**TRY IT:** Across the material below, how many lines hold the word "students"? Only the number should be given.

SOURCE MATERIAL Block Start

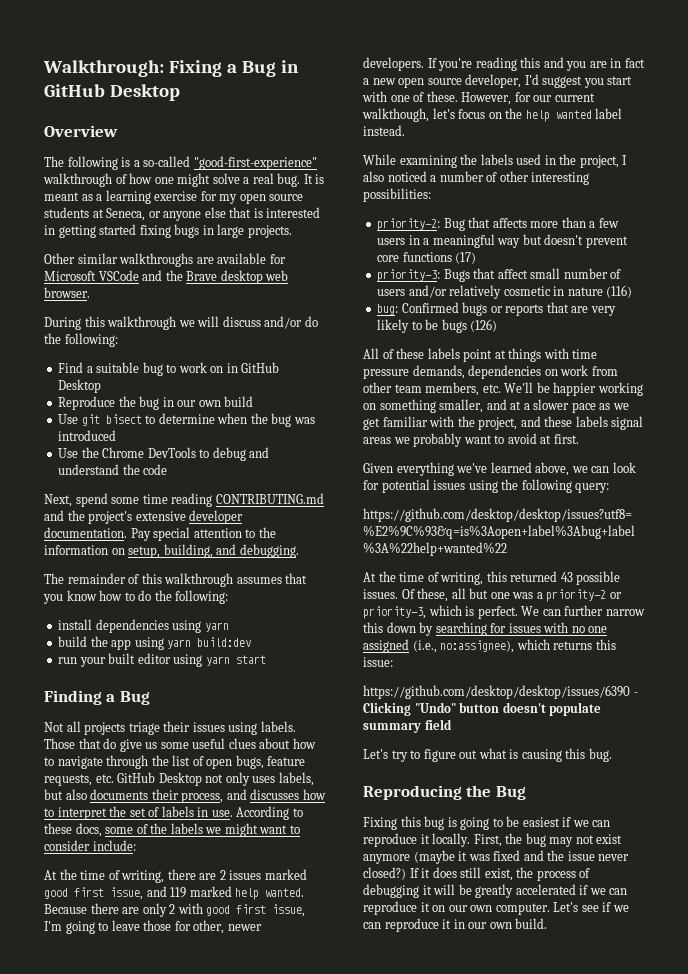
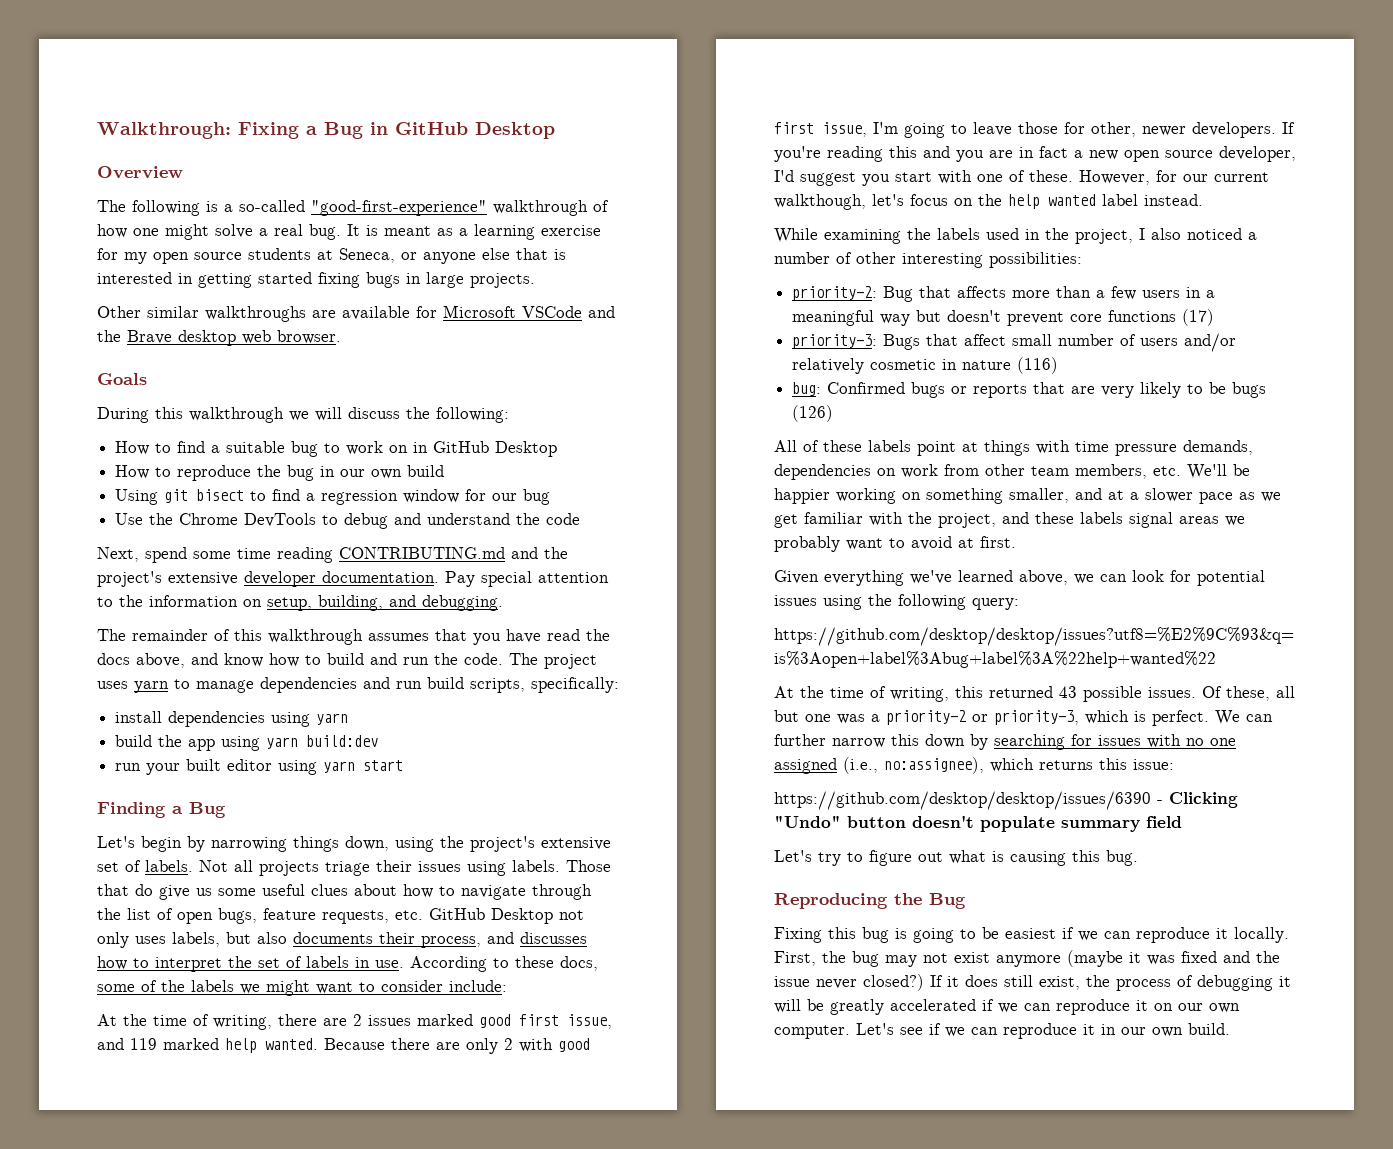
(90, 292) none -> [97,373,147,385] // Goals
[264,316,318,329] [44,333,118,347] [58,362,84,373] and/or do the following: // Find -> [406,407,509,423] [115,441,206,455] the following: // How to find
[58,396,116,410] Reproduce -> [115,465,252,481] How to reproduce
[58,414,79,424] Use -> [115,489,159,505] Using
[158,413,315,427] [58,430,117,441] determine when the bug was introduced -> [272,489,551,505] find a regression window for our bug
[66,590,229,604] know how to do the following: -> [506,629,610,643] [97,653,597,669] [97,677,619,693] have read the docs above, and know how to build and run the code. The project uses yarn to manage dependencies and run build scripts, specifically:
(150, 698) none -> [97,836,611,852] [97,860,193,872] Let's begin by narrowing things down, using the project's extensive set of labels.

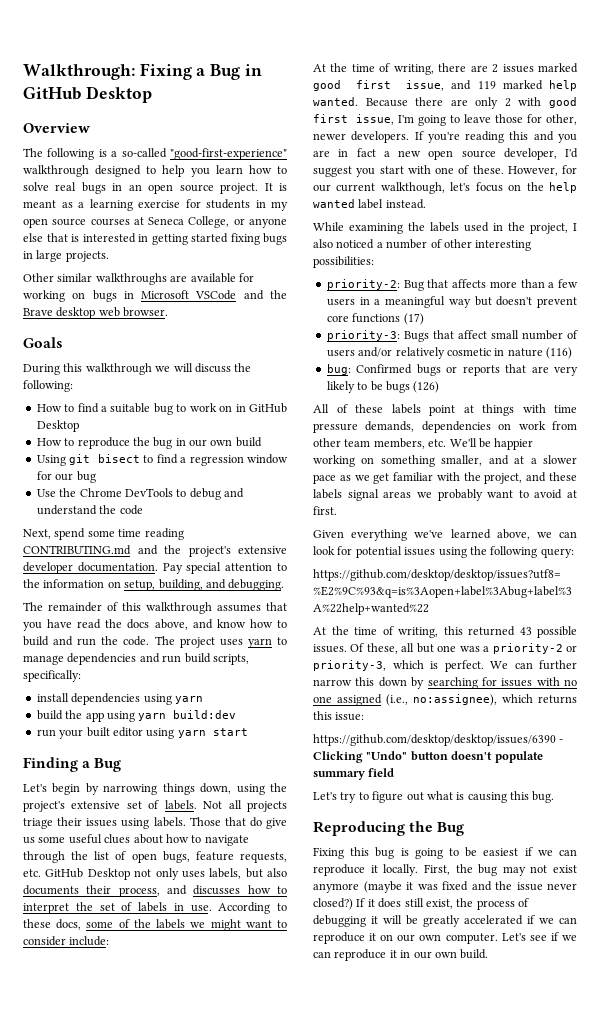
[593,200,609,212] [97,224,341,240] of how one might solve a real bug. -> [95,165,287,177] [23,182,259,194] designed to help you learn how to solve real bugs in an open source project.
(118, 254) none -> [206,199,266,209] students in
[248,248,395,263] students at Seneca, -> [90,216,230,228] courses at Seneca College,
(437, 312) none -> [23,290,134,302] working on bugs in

SOURCE MATERIAL Block End

**RESULT BELOW:** 2